EXERCISE DETAILS: Starting at the line with "(115, 1068) none" and stopping at the final line, retype the data below exactly; do not carry over any pictures.

(Edit difference data)

-- Opening Marker --

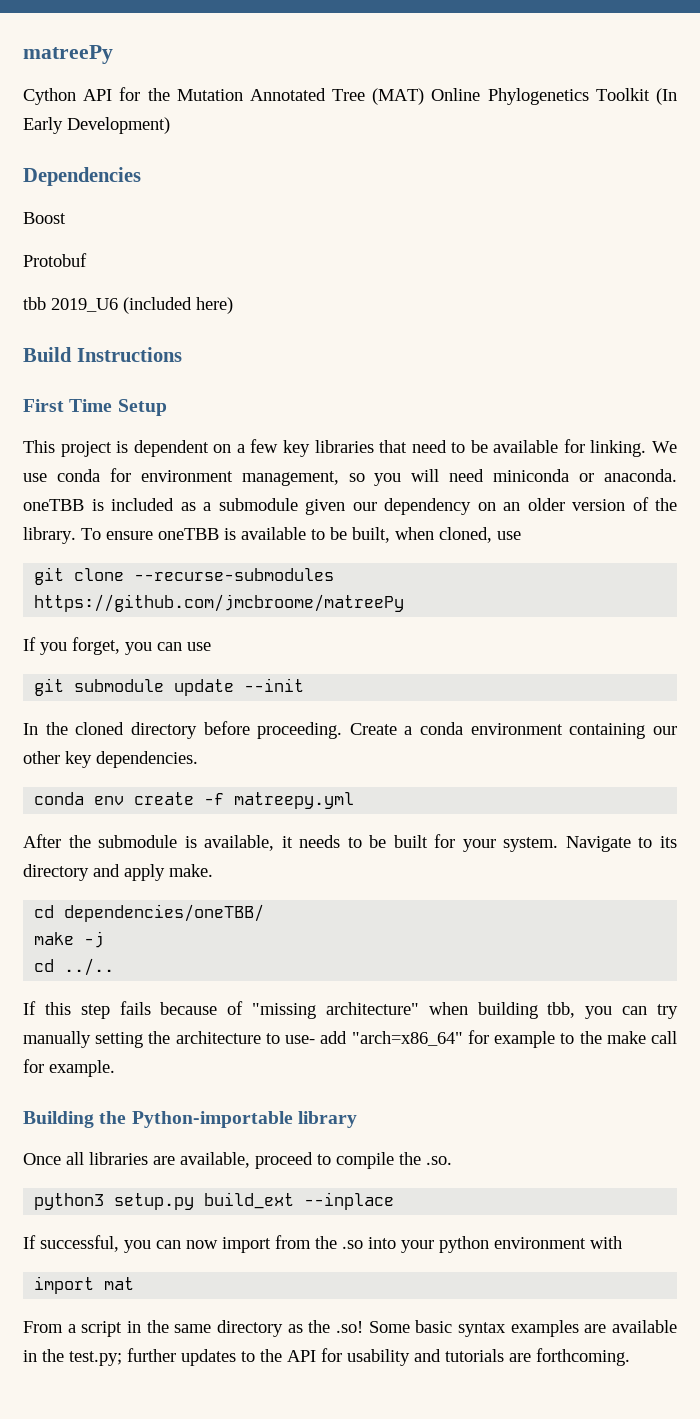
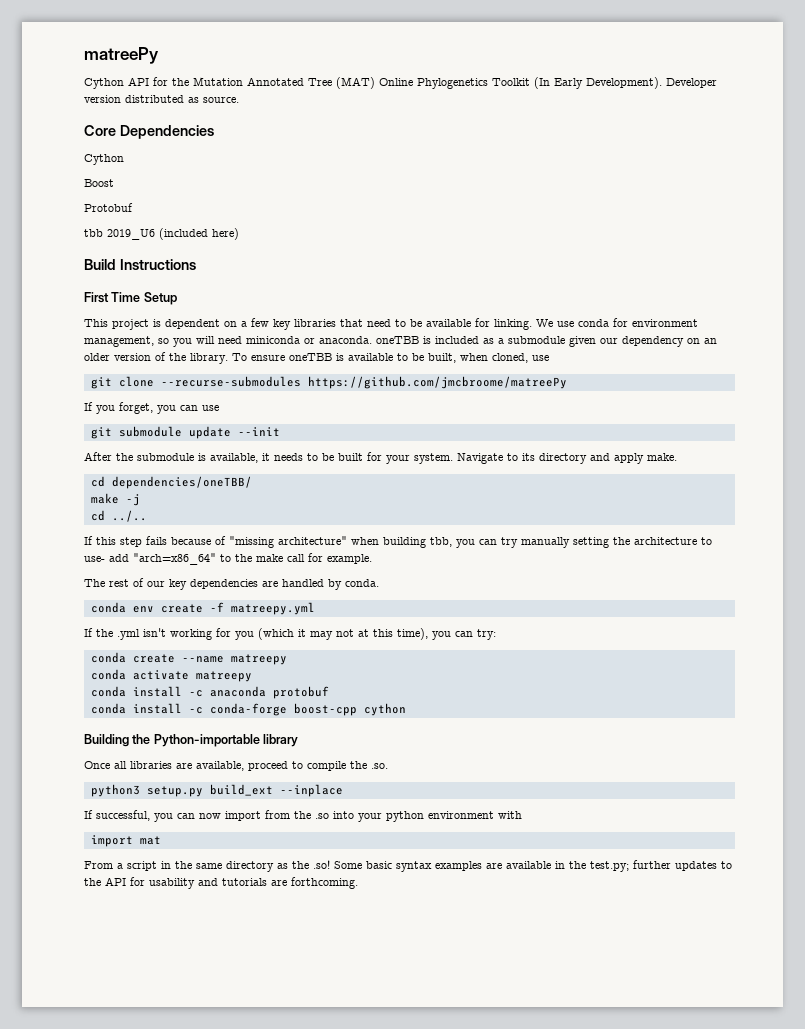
[67,117,170,134] Development) // -> [586,77,717,89] [84,95,239,103] [84,125,116,136] Development). Developer version distributed as source. // Core
(141, 176) none -> [84,154,124,165] // Cython
[23,721,677,739] [23,751,198,768] [34,792,355,809] // In the cloned directory before proceeding. Create a conda environment containing our other key dependencies. // conda env create -f matreepy.yml -> (280, 431) none
[467,1030,556,1048] for example -> (216, 559) none
(115, 1068) none -> [84,578,379,590] [90,602,315,615] [84,628,496,640] [90,652,287,665] [90,669,252,682] [90,686,329,699] [90,703,406,716] // The rest of our key dependencies are handled by conda. // conda env create -f matreepy.yml // If the .yml isn't working for you (which it may not at this time), you can try: // conda create --name matreepy // conda activate matreepy // conda install -c anaconda protobuf // conda install -c conda-forge boost-cpp cython

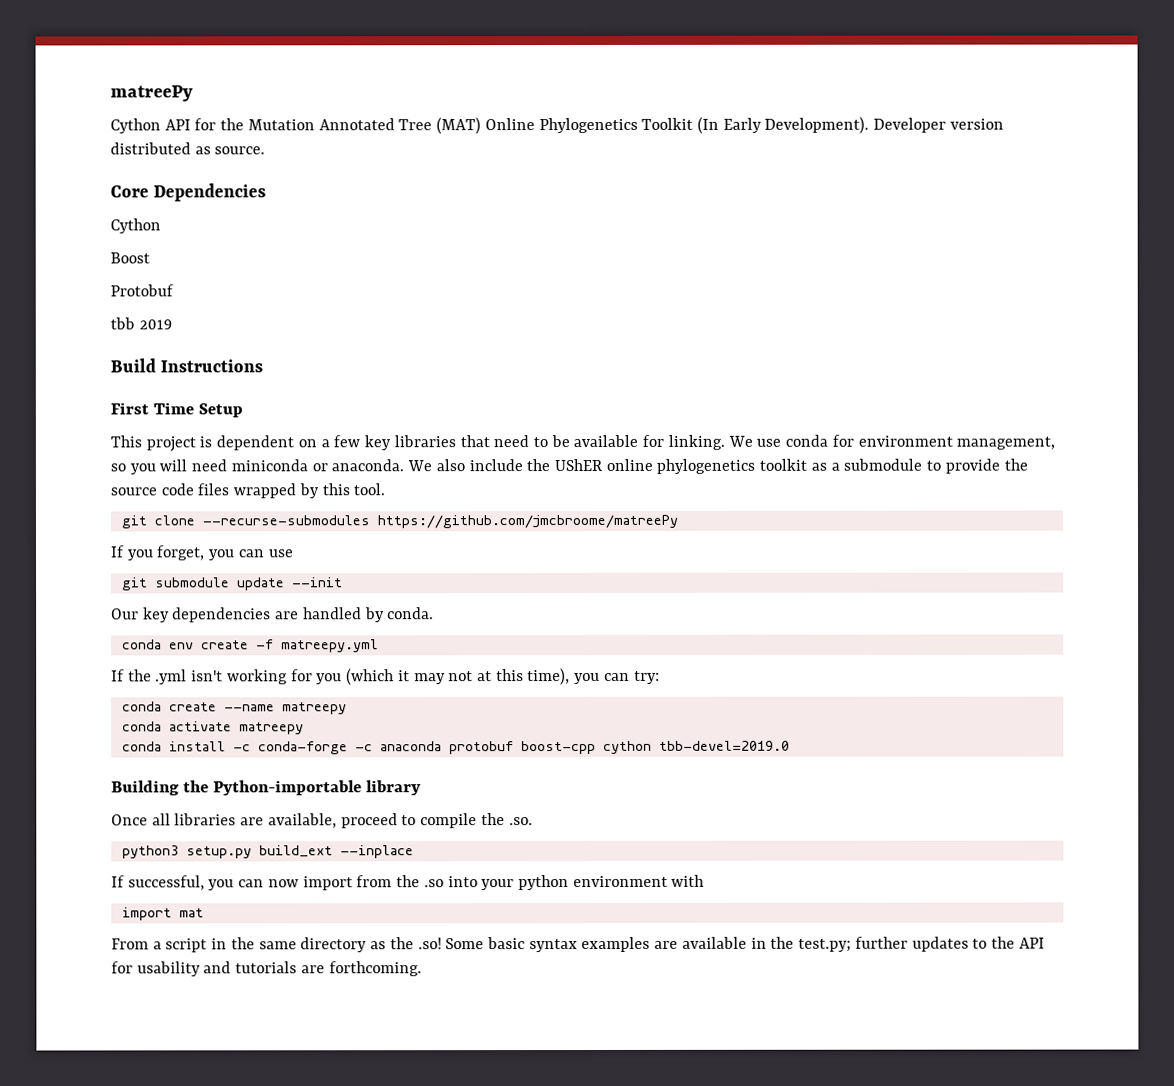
[107,228,239,240] 2019_U6 (included here) -> [138,319,172,330] 2019
[376,336,717,347] [84,352,549,364] oneTBB is included as a submodule given our dependency on an older version of the library. To ensure oneTBB is available to be built, when cloned, use -> [407,458,1028,474] [110,483,386,499] We also include the UShER online phylogenetics toolkit as a submodule to provide the source code files wrapped by this tool.
[84,452,677,464] [90,476,252,489] [90,493,140,506] [90,510,147,522] [84,536,712,548] [84,553,372,565] [84,578,165,587] After the submodule is available, it needs to be built for your system. Navigate to its directory and apply make. // cd dependencies/oneTBB/ // make -j // cd ../.. // If this step fails because of "missing architecture" when building tbb, you can try manually setting the architecture to use- add "arch=x86_64" to the make call for example. // The rest of our -> [111,608,139,620] Our
(203, 693) none -> [257,741,373,755] conda-forge -c
[90,703,287,716] // conda install -c conda-forge -> (514, 748) none
(406, 709) none -> [658,740,790,751] tbb-devel=2019.0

-- Closing Marker --

COMPLETED EXERCISE:
(115, 1068) none -> [84,578,379,590] [90,602,315,615] [84,628,496,640] [90,652,287,665] [90,669,252,682] [90,686,329,699] [90,703,406,716] // The rest of our key dependencies are handled by conda. // conda env create -f matreepy.yml // If the .yml isn't working for you (which it may not at this time), you can try: // conda create --name matreepy // conda activate matreepy // conda install -c anaconda protobuf // conda install -c conda-forge boost-cpp cython

[107,228,239,240] 2019_U6 (included here) -> [138,319,172,330] 2019
[376,336,717,347] [84,352,549,364] oneTBB is included as a submodule given our dependency on an older version of the library. To ensure oneTBB is available to be built, when cloned, use -> [407,458,1028,474] [110,483,386,499] We also include the UShER online phylogenetics toolkit as a submodule to provide the source code files wrapped by this tool.
[84,452,677,464] [90,476,252,489] [90,493,140,506] [90,510,147,522] [84,536,712,548] [84,553,372,565] [84,578,165,587] After the submodule is available, it needs to be built for your system. Navigate to its directory and apply make. // cd dependencies/oneTBB/ // make -j // cd ../.. // If this step fails because of "missing architecture" when building tbb, you can try manually setting the architecture to use- add "arch=x86_64" to the make call for example. // The rest of our -> [111,608,139,620] Our
(203, 693) none -> [257,741,373,755] conda-forge -c
[90,703,287,716] // conda install -c conda-forge -> (514, 748) none
(406, 709) none -> [658,740,790,751] tbb-devel=2019.0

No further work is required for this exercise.